I reckon Barclays could get to the point where it has disposed of most of its poor quality operations and straightened out its business only to be hit by another financial crisis down the road. Such roller coaster investing seems too risky to me when there are so many other better potential investments to choose from on the London stock market.

Fickle commodity prices

Meanwhile, Rio Tinto’s shares have been shooting up this year in line with the recovery of commodity prices such as iron ore’s. The way the firm’s share price and profits plunged before that demonstrates how little control the directors have over the company’s profitability. Rio Tinto’s fortunes depend on the fickle movements of commodity prices but speculators and traders exaggerate such movements.

I think that might be why the bounce up in commodity prices, and Rio Tinto’s share price, has been so strong this year — speculation drove prices lower than the balance of supply and demand required, and speculation and short covering drove prices up again too quickly. Royal Dutch Shell suffers from similar forces with its close dependency on the price of oil.

It could transpire that commodity prices continue their recovery allowing Rio Tinto and Shell to generate more cash flow and profits to cover their dividend payments. Equally likely is that commodity prices could slide again and the investment potential of both firms seems uncertain. I think recent price rises have heightened the risk for investors in Rio Tinto and Shell, and those investing now could see a lacklustre investment outcome over a three to five-year holding period.

I don’t think I’m nuts being out of these cyclical firms now because better, more predictable businesses exist on the stock market.

Kevin Godbold has no position in any shares mentioned. The Motley Fool UK has recommended Barclays, Rio Tinto, and Royal Dutch Shell B. We Fools don't all hold the same opinions, but we all believe that considering a diverse range of insights makes us better investors.

More on Investing Articles

Investing Articles

With BP shares boosted by Q1 results, how much higher can they go?

A big jump in profit in the first quarter put BP shares among the FTSE 100's upwards movers, with the…

Read more »

Three generation family are playing football together in a field. There are two boys, their father and their grandfather.
Investing Articles

How many Standard Life shares must an investor buy to give up work and live off the income?

Standard Life shares could be hiding one of the market’s most powerful long-term income engines — and the latest numbers…

Read more »

Businessman hand stacking money coins with virtual percentage icons
Investing Articles

Down 26% to under £17! What on earth’s going on with Greggs shares right now?

Greggs shares are trading at a deep discount to their ‘fair value’, despite record sales -- that gap could be…

Read more »

Mature black woman at home texting on her cell phone while sitting on the couch
Investing Articles

Barclays shares just fell 3% after Q1 results. Is this a buying opportunity?

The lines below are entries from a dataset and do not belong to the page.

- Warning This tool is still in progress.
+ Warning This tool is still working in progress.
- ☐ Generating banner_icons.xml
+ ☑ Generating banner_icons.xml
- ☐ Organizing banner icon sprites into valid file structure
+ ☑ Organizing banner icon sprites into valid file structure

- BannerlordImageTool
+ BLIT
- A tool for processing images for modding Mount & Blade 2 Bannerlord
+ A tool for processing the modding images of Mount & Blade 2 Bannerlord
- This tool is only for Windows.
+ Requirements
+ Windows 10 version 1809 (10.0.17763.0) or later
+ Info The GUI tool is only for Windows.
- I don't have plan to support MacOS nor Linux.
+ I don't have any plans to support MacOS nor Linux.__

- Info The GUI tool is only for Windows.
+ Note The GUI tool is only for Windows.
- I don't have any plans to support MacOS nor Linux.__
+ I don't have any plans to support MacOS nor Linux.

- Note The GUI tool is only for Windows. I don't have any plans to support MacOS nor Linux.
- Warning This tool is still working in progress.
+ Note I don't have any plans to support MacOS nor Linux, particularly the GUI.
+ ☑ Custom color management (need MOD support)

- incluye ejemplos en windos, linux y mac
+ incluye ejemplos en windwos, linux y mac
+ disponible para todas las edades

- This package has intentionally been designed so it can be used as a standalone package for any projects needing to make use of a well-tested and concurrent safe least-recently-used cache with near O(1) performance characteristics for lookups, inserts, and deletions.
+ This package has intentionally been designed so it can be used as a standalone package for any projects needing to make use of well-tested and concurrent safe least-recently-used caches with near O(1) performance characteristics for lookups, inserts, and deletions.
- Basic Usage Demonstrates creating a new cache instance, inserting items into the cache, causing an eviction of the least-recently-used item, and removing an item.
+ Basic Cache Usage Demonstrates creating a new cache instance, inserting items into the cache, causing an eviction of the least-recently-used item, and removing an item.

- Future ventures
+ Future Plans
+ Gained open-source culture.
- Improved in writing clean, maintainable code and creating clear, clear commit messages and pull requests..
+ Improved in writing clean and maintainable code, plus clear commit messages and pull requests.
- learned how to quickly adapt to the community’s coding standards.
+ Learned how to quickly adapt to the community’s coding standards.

Barclays shares fall on results day. Andrew Mackie digs into Q1 numbers, buybacks, and whether investors should actually be buying…

Read more »

Close-up of a woman holding modern polymer ten, twenty and fifty pound notes.
Investing For Beginners

£10k invested in the FTSE 100 at the start of the decade is now worth…

Jon Smith shows the historical return from parking money in a FTSE 100 tracker, but outlines the potential benefits from…

Read more »

A mature adult sitting by a fireplace in a living room at home. She is wearing a yellow cardigan and spectacles.
Dividend Shares

Cash ISA vs dividend shares: which builds wealth faster?

Jon Smith considers the growing interest in Cash ISA's and notes the pros and cons when thinking about allocating cash…

Read more »

National Grid engineers at a substation
Investing Articles

What on earth’s going on with the National Grid share price?

The National Grid share price has been on fire, but is there still more room for growth? Zaven Boyrazian explores…

Read more »

Person holding magnifying glass over important document, reading the small print
Investing Articles

1 ‘radioactive’ FTSE share that’s worth a second look

This former high-flying FTSE 100 stock has now crashed 63% inside five years. Why on earth would anyone consider buying…

Read more »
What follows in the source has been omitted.